Global Markets: Optimistic with Caution
International Markets rebounded somewhat in the 1st quarter, but not as strongly as domestic markets. The reasons remain the same for the underperformance: Brexit, trade wars, and uncertainty. Europe still suffers from pockets of high unemployment. The Brexit discord continues to leave many unanswered questions for the future of Europe. The U.S. and Chana still remain at odds over trade issues. These unresolved major issues are adding a risk discount to the markets. On the upside, the dollar has weakened and the U.S. Trade deficit has grown relative to the world, indicating that there should be some winners in trade with the U.S. Multiples on good international companies remain lower than results would suggest are reasonable.
U.S. Economy – Very Good
The story about the U.S. economy remains positive. Unemployment seems to have reached a trough just below 4% while not leading to horribly negative effects on productivity, and showing mild wage inflation, concentrated in certain areas of the economy. Fears about housing which were driven by rising interest rates have cooled, as interest rates seem to have stabilized. Inflation has stayed safely in the 2% range, with projections to stay low for the foreseeable future.

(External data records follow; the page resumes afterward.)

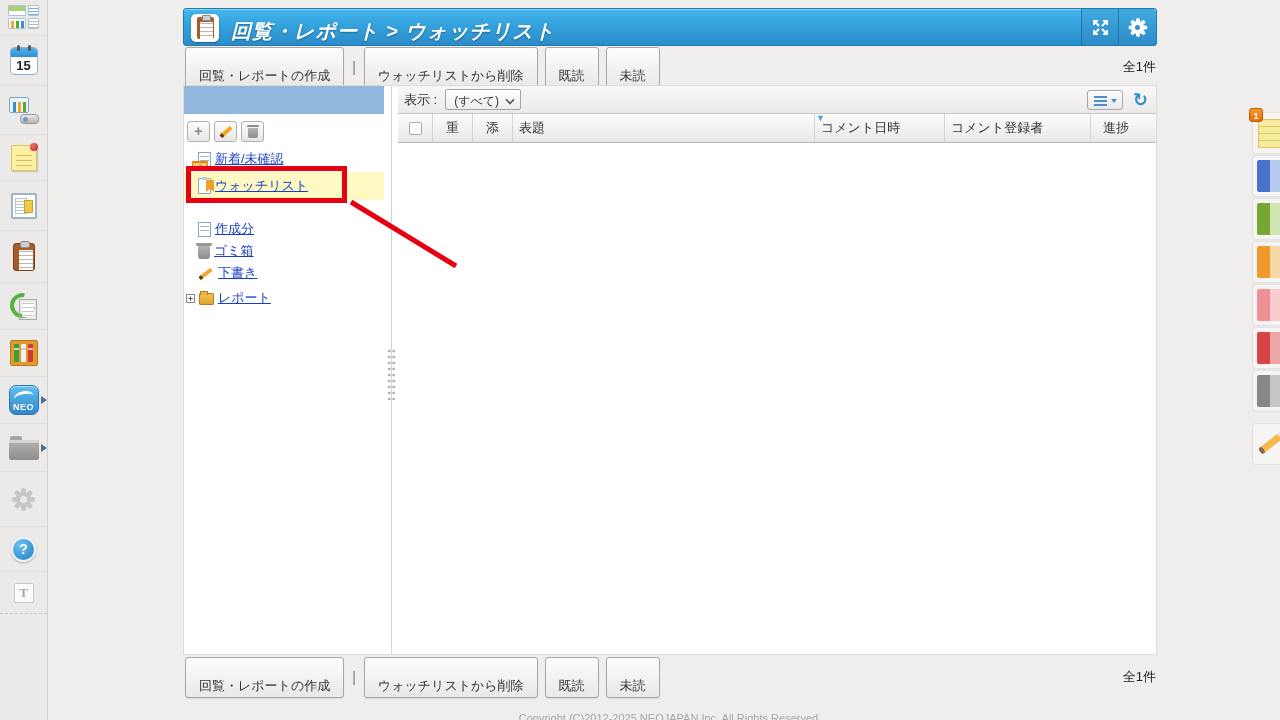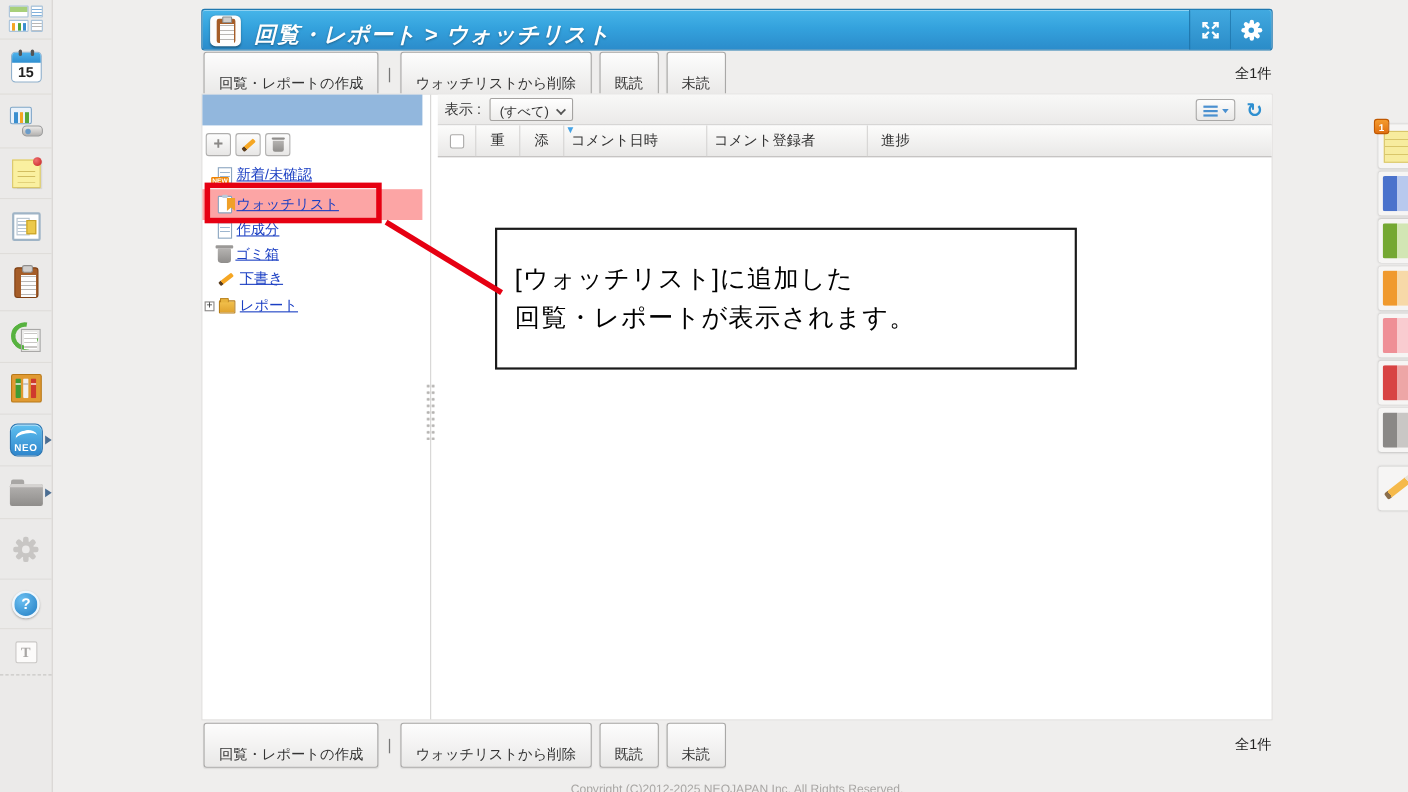--- a/index.html
+++ b/index.html
@@ -348,6 +348,7 @@
             </div>
           <div class="gc c-imp">重</div>
           <div class="gc c-att">添</div>
+          <div class="gc c-title">表題</div>
           <div class="gc c-date">
             <span class="sort-caret">▼</span>
             <span>コメント日時</span>

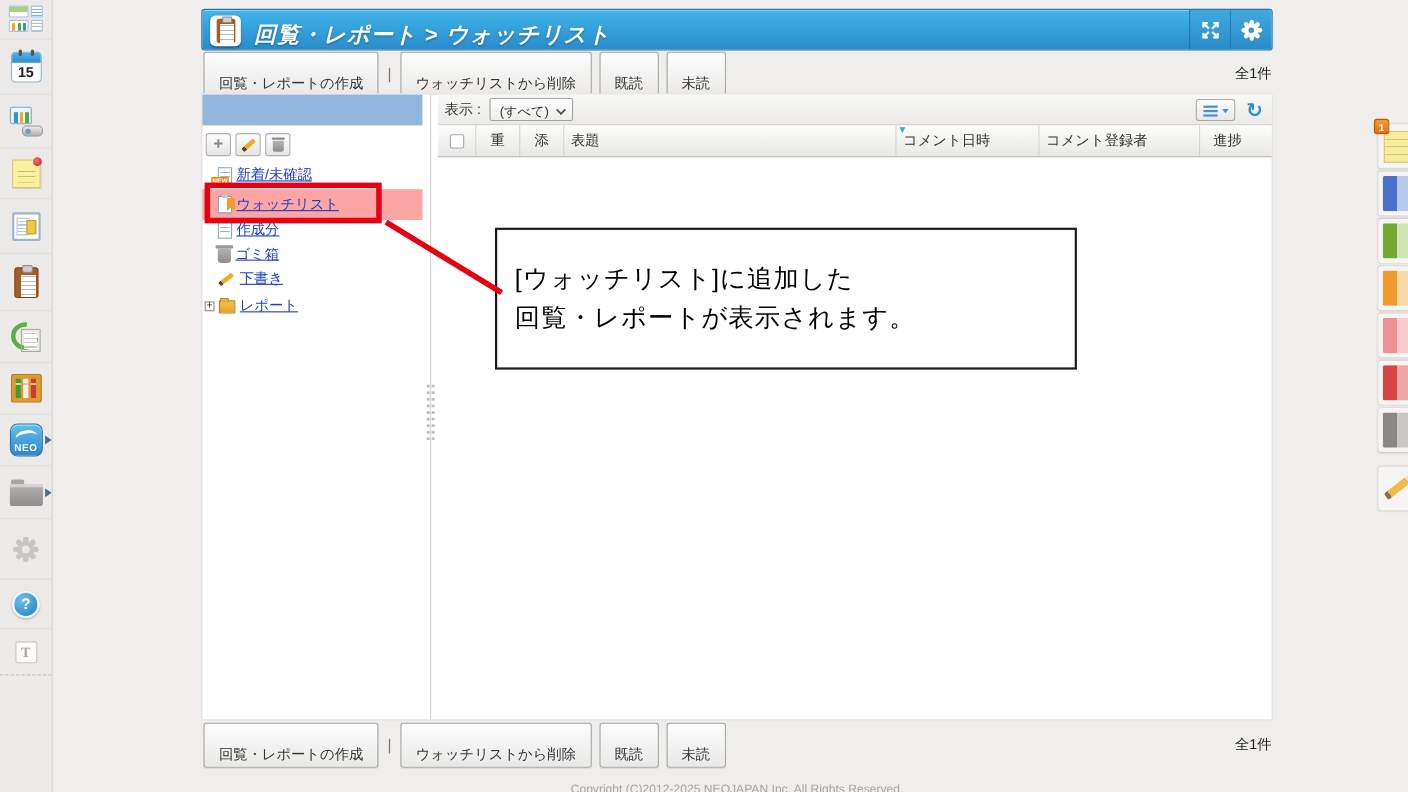--- a/index.html
+++ b/index.html
@@ -116,7 +116,7 @@
   .cssTrash::before { content:''; position:absolute; left:-1px; top:-3px; width:12px; height:2px; background:#8f8d8b; border-radius:1px; }
   .tree-items { padding-top:6px; }
   .tree-item { display:flex; align-items:center; height:18px; margin-bottom:4px; padding-left:14px; cursor:pointer; }
-  .tree-item.selected { background:#fca5a5; height:28px; margin:2px 0 0; }
+  .tree-item.selected { background:#fef9c3; height:28px; margin:2px 0 20px; }
   .tree-item.root { padding-left:2px; margin-top:7px; }
   .tree-link { font-size:13px; color:#1b3fc3; text-decoration:underline; margin-left:4px; white-space:nowrap; cursor:pointer; }
   .t-doc { position:relative; width:13px; height:15px; background:#fff; border:1px solid #8aa5c0; background-image:repeating-linear-gradient(180deg,transparent 0 3px,#9db6cf 3px 4px); background-clip:content-box; padding:2px 1px; flex:none; }

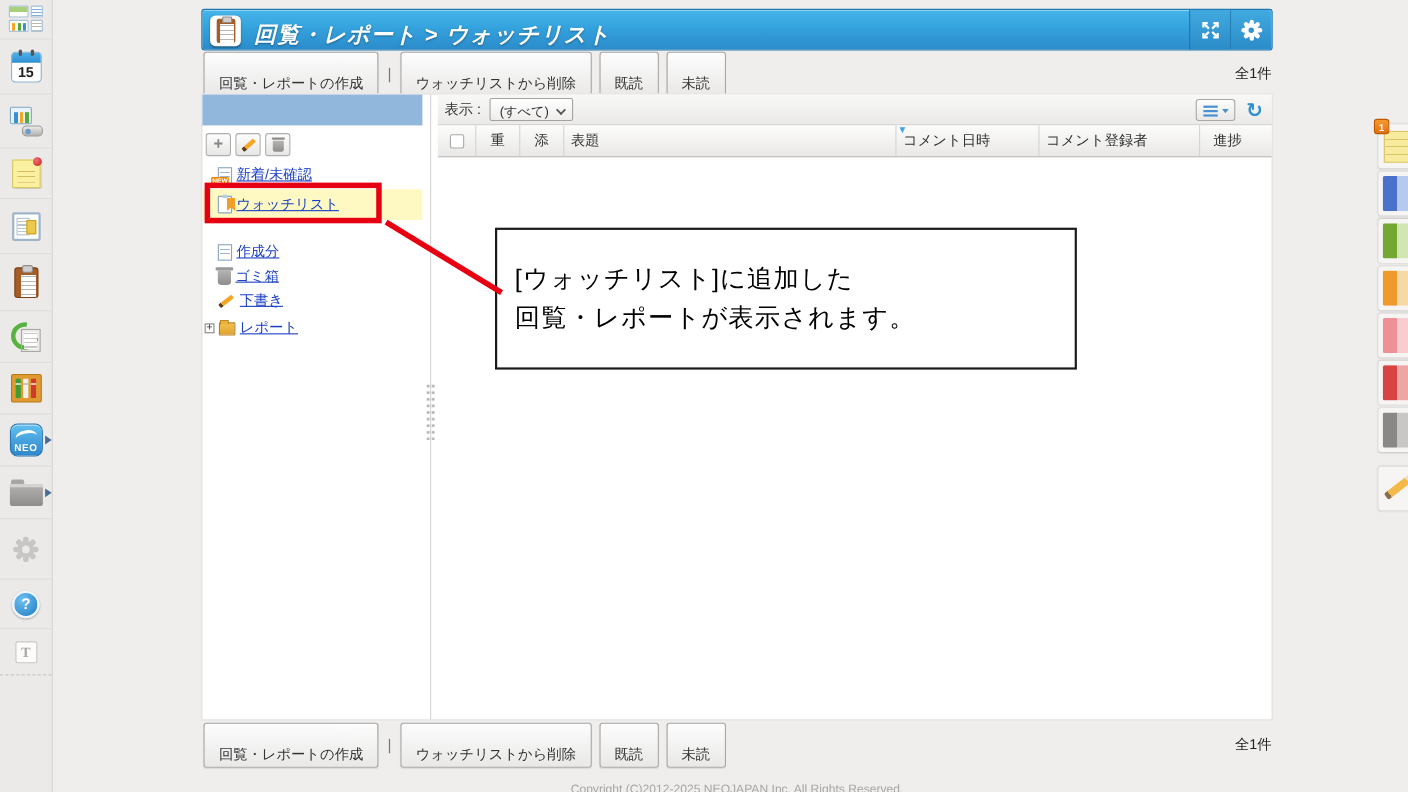--- a/index.html
+++ b/index.html
@@ -401,10 +401,6 @@
   <svg class="anno-line" width="116" height="76">
     <line x1="5" y1="6" x2="110" y2="70" stroke="#e60012" stroke-width="5"></line>
   </svg>
-  <div class="callout">
-    <div>[ウォッチリスト]に追加した</div>
-    <div>回覧・レポートが表示されます。</div>
-  </div>
 
 </div>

Corporations that reported earnings stripped of the tax cut effect buoyed the first quarter. Despite the government shutdown at the start of the year, the consumer seems to have resumed normal spending. With interest rates low and likely to stay low, the economy should continue to grow at a slow but steady pace.
There is very low likelihood of recession in the next 12-24 months as measured by economic factors.
Inflation – Low
Inflation remains just below the 2% mark. Wage inflation, feared to potentially create systematic inflation from labor shortages has not occurred. There are some continued individual corporate “minimum wage” announcements as companies fight over a thin work force. These may have some impact on earnings in the future. Inflation that hovers around 2% should be viewed as a favorable indicator of an economy that is healthy, and will help the Fed to remain cautious with rate increases.
Interest Rates – Neutral
Fed Chair Powell has slowed the pace of rate increases, with analysts predicting 0-2 raises this year and next. The market reacted favorably to this announcement. Powell is walking cautiously through the normalizing process, which the markets seem to like. With fewer increases on the horizon, the bond markets should be more stable than in a rising rate market. Durations can be moved back to normal ranges, but quality should remain high. Short term assets should be held in cash or money market.
U.S. Stock Market – Good with Caution
Markets are affected by many things: earnings, rates, geopolitical factors, sentiment, economic reports and more. Right now, in the U.S., many of the basic components of a good market are in place. Unemployment is low, inflation is low, interest rates are stable, and the consumer is spending money to buy goods and services. This should allow earnings to grow over time, and push the markets higher.
International has been a severe underperformer, but allocation to this asset class is still compelling based on good companies having attractive valuations. At some point, when Brexit woes are resolved and the trade talks with China lead to a better deal for the U.S and others, International should reward the investor for staying the course. It is also important to balance growth and value. Rebalancing after these recent swings will be very important to make sure that the swings we have seen in the last two quarters do not allow your portfolio to drift into higher or lower risk territory that will undermine your long term results.